= PROBLEM TO WORK ON =
Tally the lines in the records below that contain "github" and return only the result.

================

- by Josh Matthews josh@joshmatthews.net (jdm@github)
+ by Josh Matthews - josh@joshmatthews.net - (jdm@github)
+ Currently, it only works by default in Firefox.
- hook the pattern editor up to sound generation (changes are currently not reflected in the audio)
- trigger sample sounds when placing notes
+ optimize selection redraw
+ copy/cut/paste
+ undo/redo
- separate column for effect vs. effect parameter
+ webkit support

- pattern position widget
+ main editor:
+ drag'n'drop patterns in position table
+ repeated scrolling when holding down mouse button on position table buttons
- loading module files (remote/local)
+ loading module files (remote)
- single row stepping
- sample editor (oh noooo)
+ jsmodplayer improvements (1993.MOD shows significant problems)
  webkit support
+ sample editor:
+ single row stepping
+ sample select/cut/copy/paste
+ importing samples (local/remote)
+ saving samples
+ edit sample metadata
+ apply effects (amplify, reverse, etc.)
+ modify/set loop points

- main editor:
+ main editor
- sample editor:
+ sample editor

================

= ANSWER BOX =
2